Once Merkel’s Europe adviser, Corsepius, 53, is secretary-general of the European Council. Some of his 3,000 staff see him as the man who cut their access to Facebook and travel websites to make them work harder. But his real power is to steer the agendas and legal advice that shape meetings of EU governments.
Laitenberger, 49, is chief-of-staff to Jose Manuel Barroso, the president of the European Commission, which oversees trade and other EU polices. And Welle, also 49, secretary-general of the elected European Parliament, is known by some as the “prince of darkness” for the influence he wields over the legislature.
Welle also seeks closer coordination among Germans in the EU capital, in part through the Genval Circle - a discreet forum for Merkel’s Christian Democratic Union (CDU) in Brussels.
“Germans are behaving more normally in relation to Brussels,” said Hans-Gert Poettering, who was European Parliament speaker until 2009. He now chairs the Konrad Adenauer Foundation, a think-tank associated with the CDU and in whose elegant Brussels townhouse office the Genval Circle often meets.

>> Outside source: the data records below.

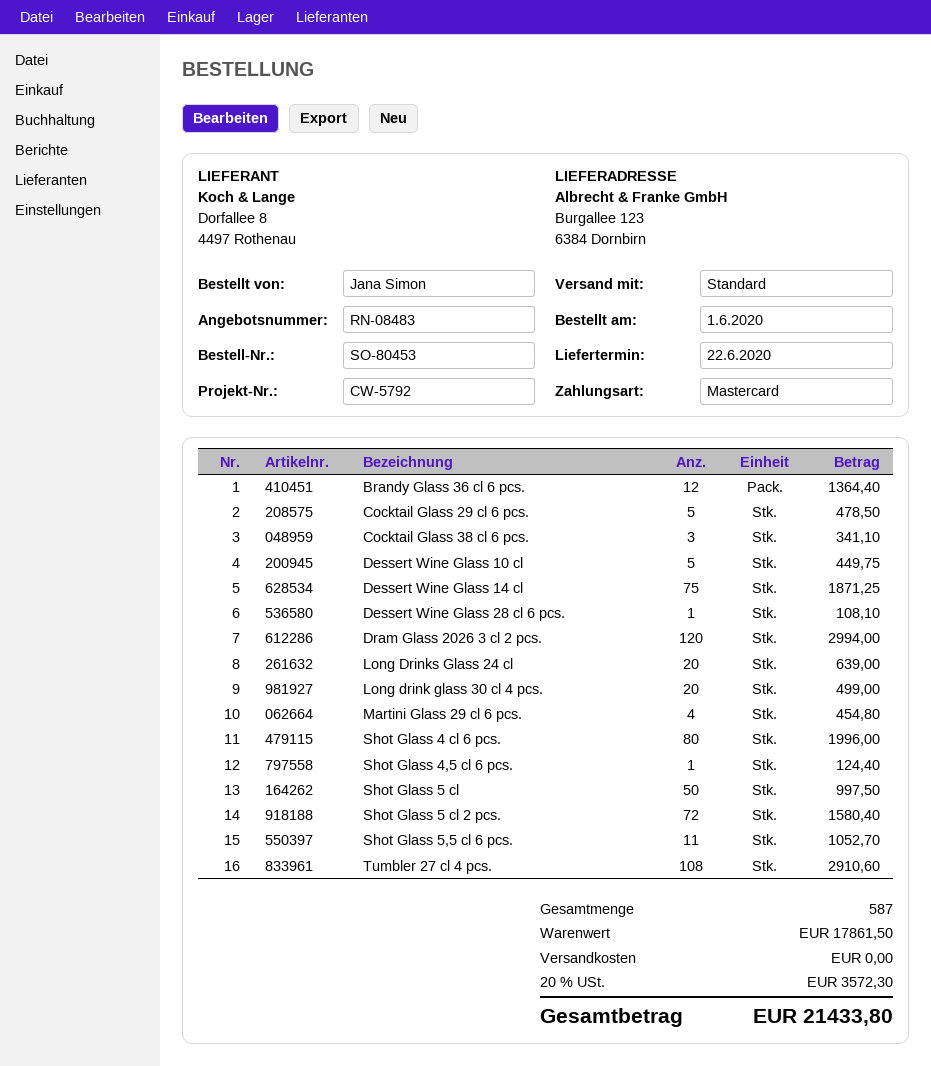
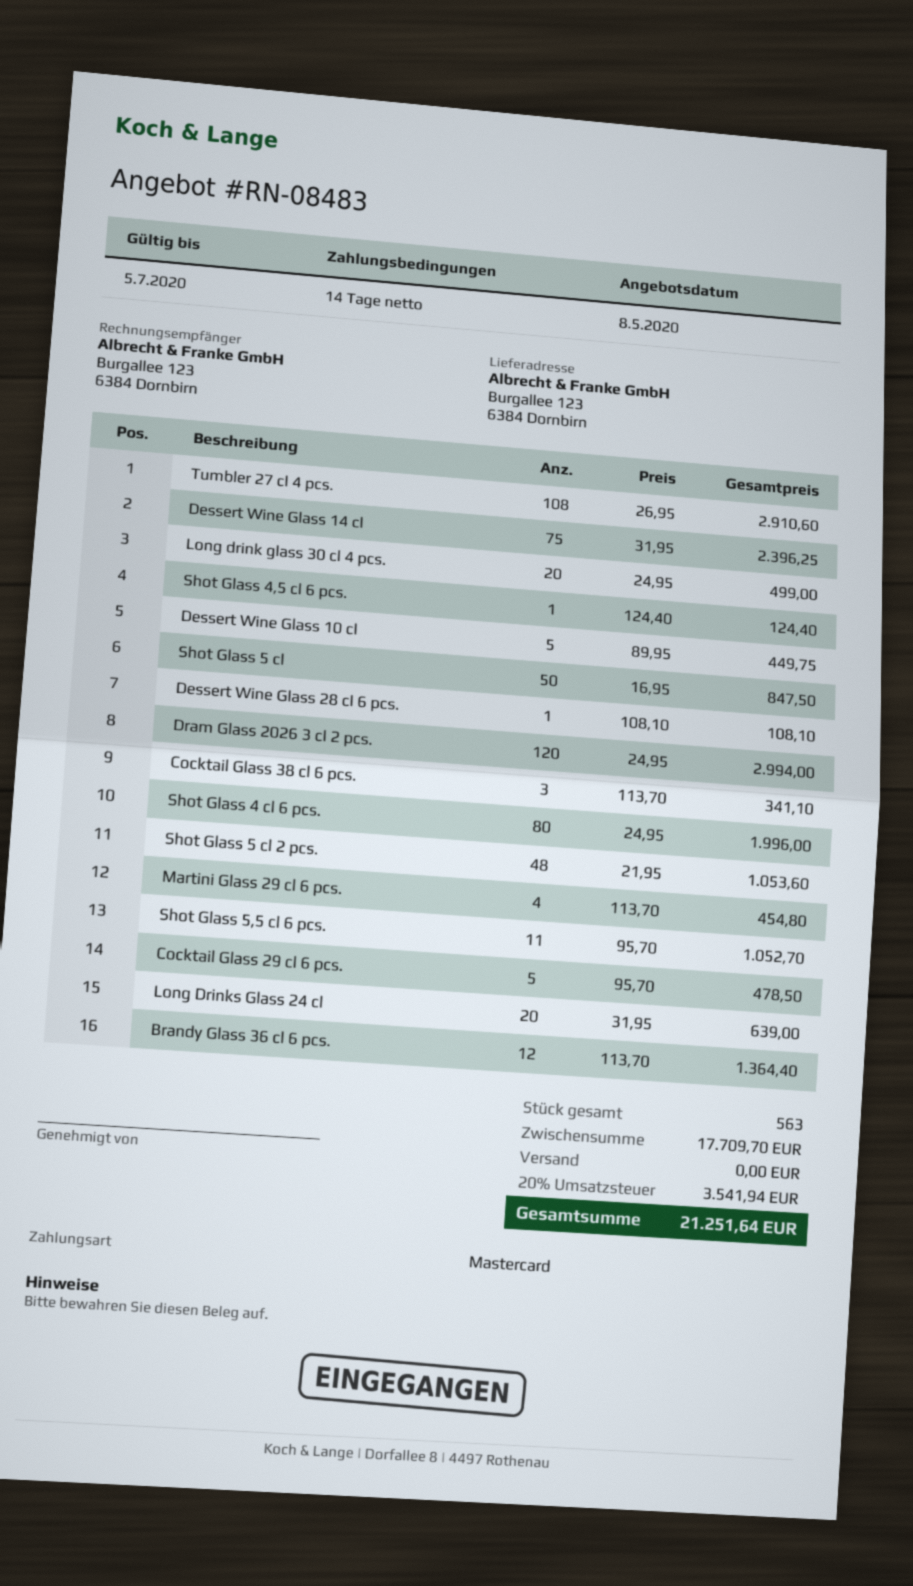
Dessert Wine Glass 14 cl: 75 for 1871.25 -> 75 for 2396.25
Shot Glass 5 cl: 50 for 997.50 -> 50 for 847.50
Shot Glass 5 cl 2 pcs.: 72 for 1580.40 -> 48 for 1053.60
total quantity: 587 -> 563
subtotal: 17861.50 -> 17709.70
tax: 20% = 3572.30 -> 20% = 3541.94
total: 21433.80 -> 21251.64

“This does not mean that this wartime chapter in our history is closed,” Poettering said in defence of Berlin’s new approach. “But history should not restrict our freedom to act.”
Coordination among Germans in Brussels and between them and Berlin is no accident. Kohl used to complain that fellow Germans tended to abandon their national identity once over the border.

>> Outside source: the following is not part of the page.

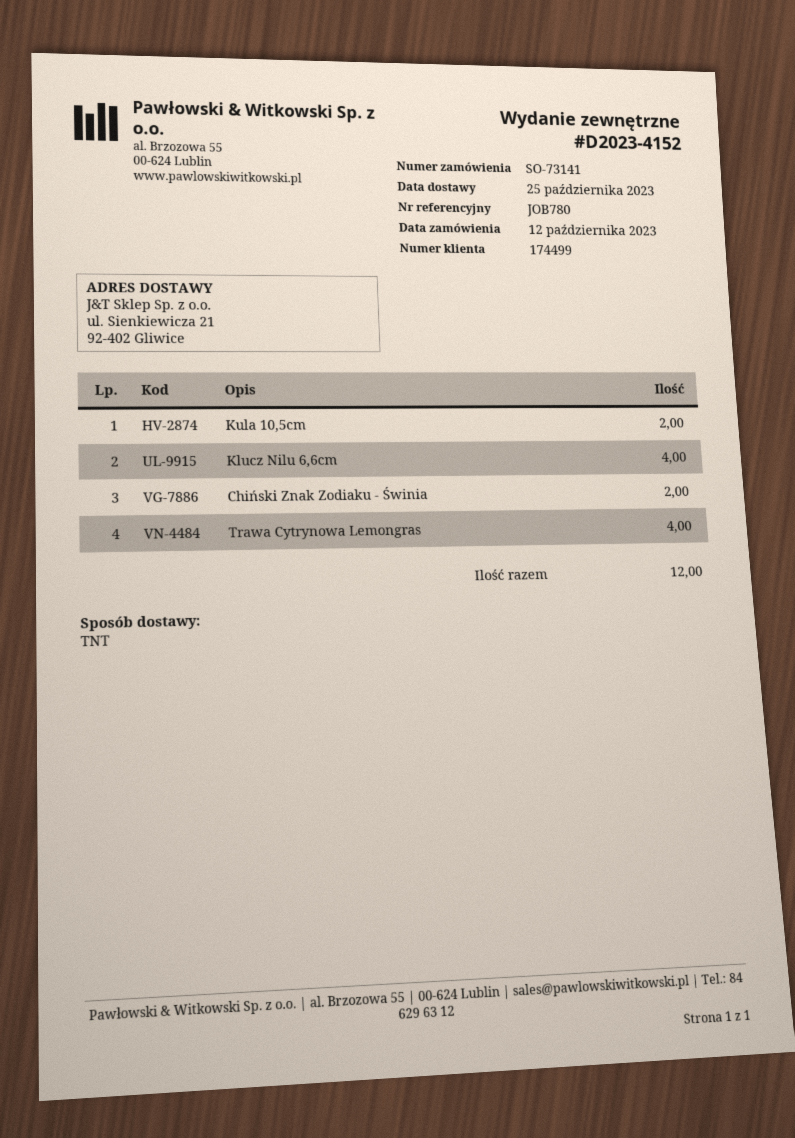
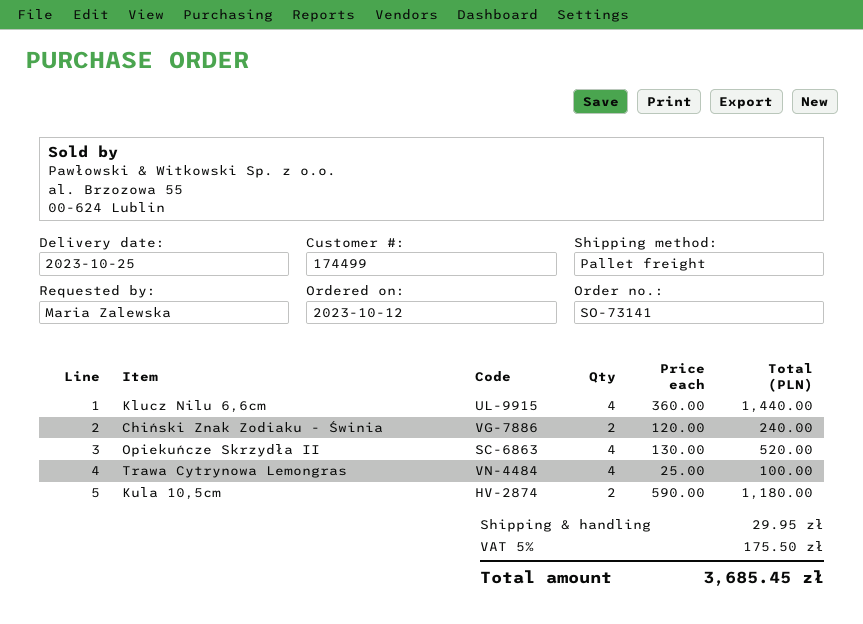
shipping method: TNT -> pallet freight
Opiekuńcze Skrzydła II: none -> 4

Now, said CDU lawmaker Reul: “If we speak with one voice, then we have power.” He himself meets fellow Christian Democrat leaders in Berlin, including Merkel herself, every other Monday.
“The German group seeks to represent industrial political interests. We have a lot of industry to defend,” said Reul, who represents a manufacturing region on the lower Rhine.
Simon Hix, professor of European politics at the London School of Economics, said: “You feel the shadow of the Berlin government in the parliament ... It’s rare that anything happens ... that’s against the interests of German industry.”
It was under Merkel’s centre-left SPD predecessor Gerhard Schroeder that a new generation of German leaders, too young to remember Nazism, began a push for a stronger voice in Brussels.
Frank-Walter Steinmeier, SPD foreign minister in Merkel’s first coalition, set up a programme to train Germans to win EU posts. The probable new left-right coalition in Berlin may further consolidate a united German approach in EU affairs.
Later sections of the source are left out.